Saturday 4 February 2012

Smile!

Isn’t it charming when people feel the need to give you unsolicited observations about your appearance or mannerisms.  You know, as if they are pointing out something you hadn’t already recognized in yourself a thousand times before.

People love to tell me that I never smile.  Or when I do smile, they love to say, “Wow. You’re actually smiling”.  I am never quite sure how to navigate this.  I usually launch into my defence that just because I don’t walk around smiling all of the time it doesn’t mean that I am not happy. I am just not a smiley person.

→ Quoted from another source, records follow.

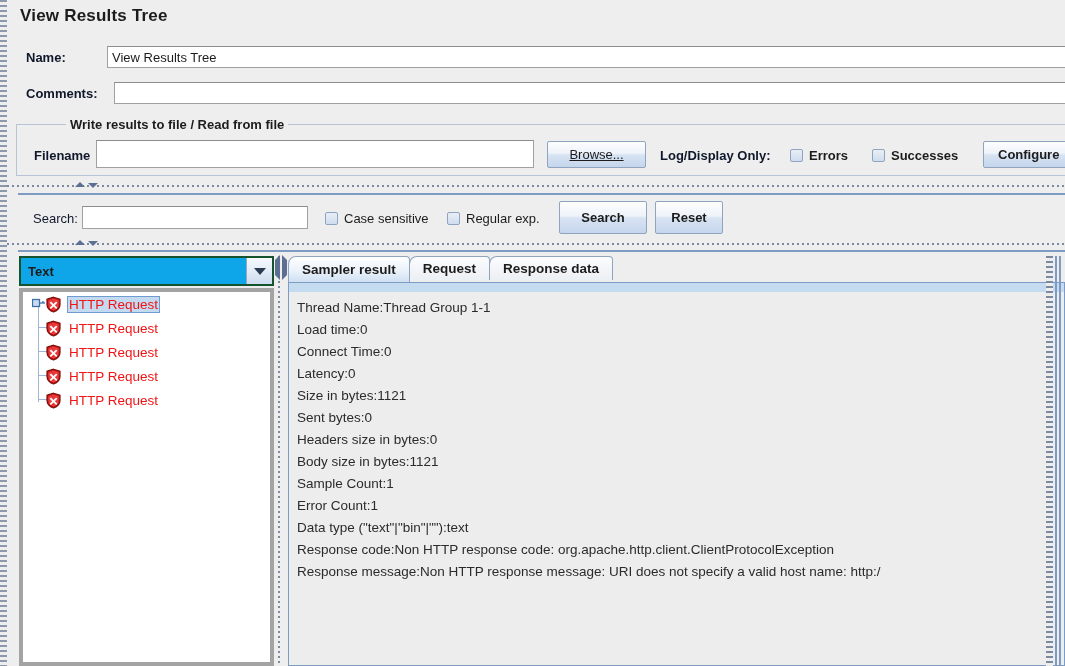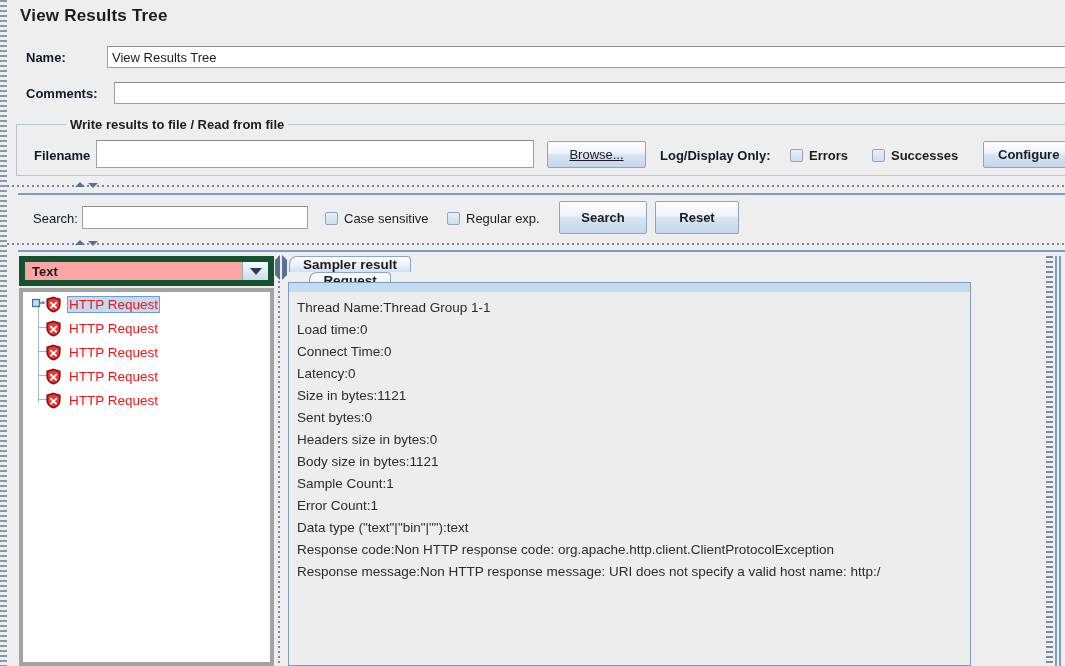--- a/index.html
+++ b/index.html
@@ -346,7 +346,7 @@
   </div>
 
   <div class="btn" style="left:559px; top:201px; width:88px; height:33px;">Search</div>
-  <div class="btn" style="left:655px; top:201px; width:84px; height:33px;">Reset</div>
+  <div class="btn" style="left:655px; top:201px; width:68px; height:33px;">Reset</div>
 
   <div class="hsplit" style="left:7px; top:239px; width:1058px;">
     <div class="arrows">

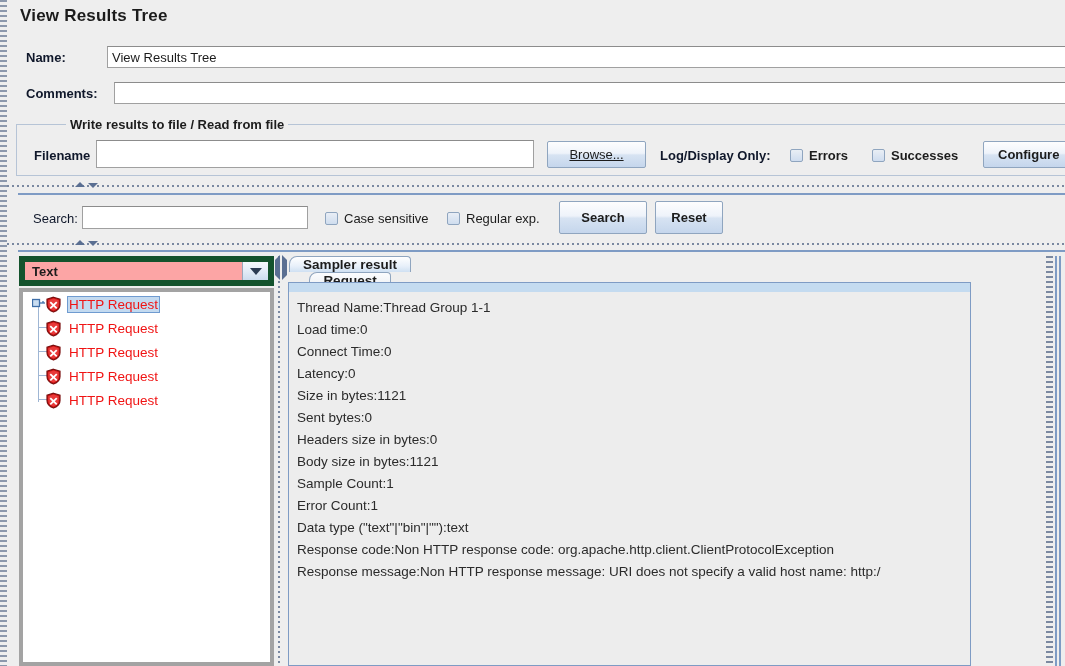--- a/index.html
+++ b/index.html
@@ -136,8 +136,8 @@
   
   .combo {
     position: absolute;
-    background: #fca5a5;
-    border: 6px solid #14532d;
+    background: #0ea5e9;
+    border: 2px solid #14532d;
     display: flex; align-items: center;
   }
   .combo-text {

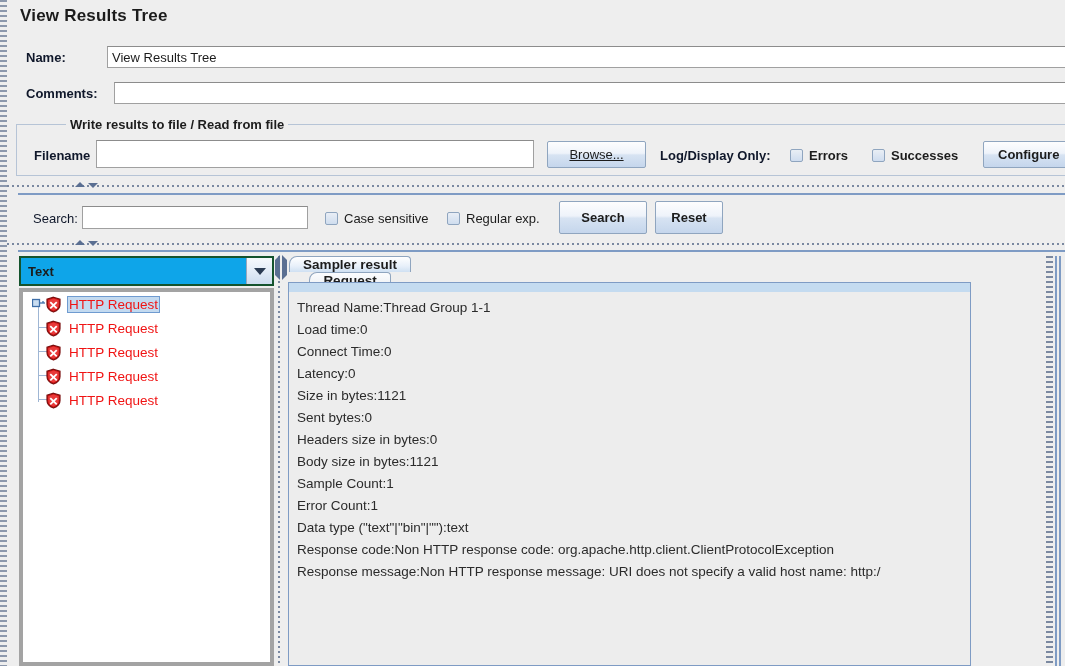--- a/index.html
+++ b/index.html
@@ -227,9 +227,8 @@
   .tabstrip {
     position: absolute;
     display: flex;
-    align-items: center;
+    align-items: flex-start;
     height: 26px;
-    flex-direction: column;
   }
   .tab {
     height: 24px;

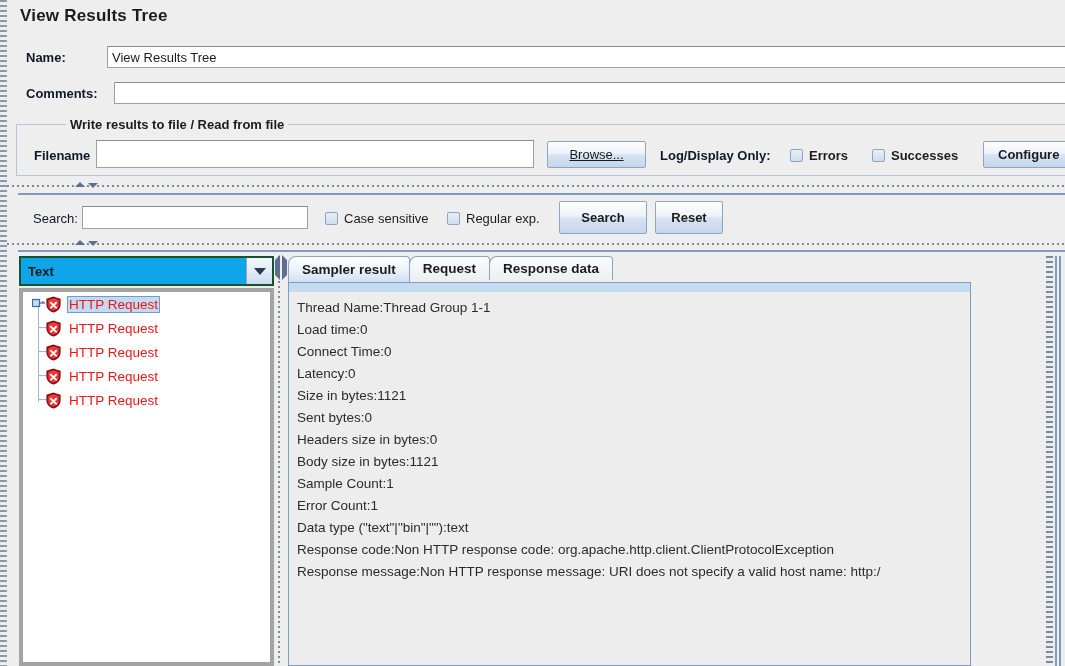--- a/index.html
+++ b/index.html
@@ -430,7 +430,7 @@
       <div class="tab">Response data</div>
     </div>
 
-  <div class="results-area" style="left:288px; top:282px; width:683px; height:384px;">
+  <div class="results-area" style="left:288px; top:282px; width:777px; height:384px;">
     <div class="results-top-band"></div>
     <div class="results-text" id="results-text">
         <div class="res-line">Thread Name:Thread Group 1-1</div>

I then spend the next portion of my day observing others to see if they walk around with smiles on their faces. Why isn’t everyone else subject to the same smile expectations that I am?  Then I think, maybe it isn’t that I am not smiling but that I am scowling.  I carefully study my face in the mirror and try to see what others are seeing.  It’s not so much a scowl, I don’t think. I practice turning the ends of my lips slightly up.  But thinking about having to do this all of the time is exhausting.

I suppose I don’t want people thinking I am grumpy all of the time just because I was genetically engineered to slightly frown.  Maybe their advice is useful and I should take it as an opportunity to improve myself and people’s perceptions of me.  Because I am happy damn it; well I’m happy most of the time anyway.

My friend has recently run into similar unwanted comments.  This month alone she has been told by a number of people that she has emotional baggage that she needs to deal with and that she has fifteen years of bad posture. And even though she was completely annoyed by the nerve of these people to be offering their two-cents, she has spent most of the month crying and trying to stand up straight.

I think a lot of us sometimes walk around in a bit of bubble about ourselves. We are so used to us that we don’t see what everybody else sees.  And then someone (or ten people) comes along and makes a comment that makes us stop and think. As I said, I already knew I wasn’t a smiley person but the fact that my peers are feeling the need to tell me I never smile makes me think I am a lot less smiley than I thought I was and certainly less the average person.  My close friends might not notice this about me because they are too used to me to.  At some point in our friendships, the good and the bad just all get rolled into one acceptable package.

There is a large part of me that does not care what people think of me. But there is an equally large part that does.  We care what people think because our connections to others are all we really have.  I want to look on the outside the way I feel on the inside. And on the inside I am a (mostly) happy person.  Smiling a little more often can’t be too hard, can it?  I am sure someone will tell me soon enough.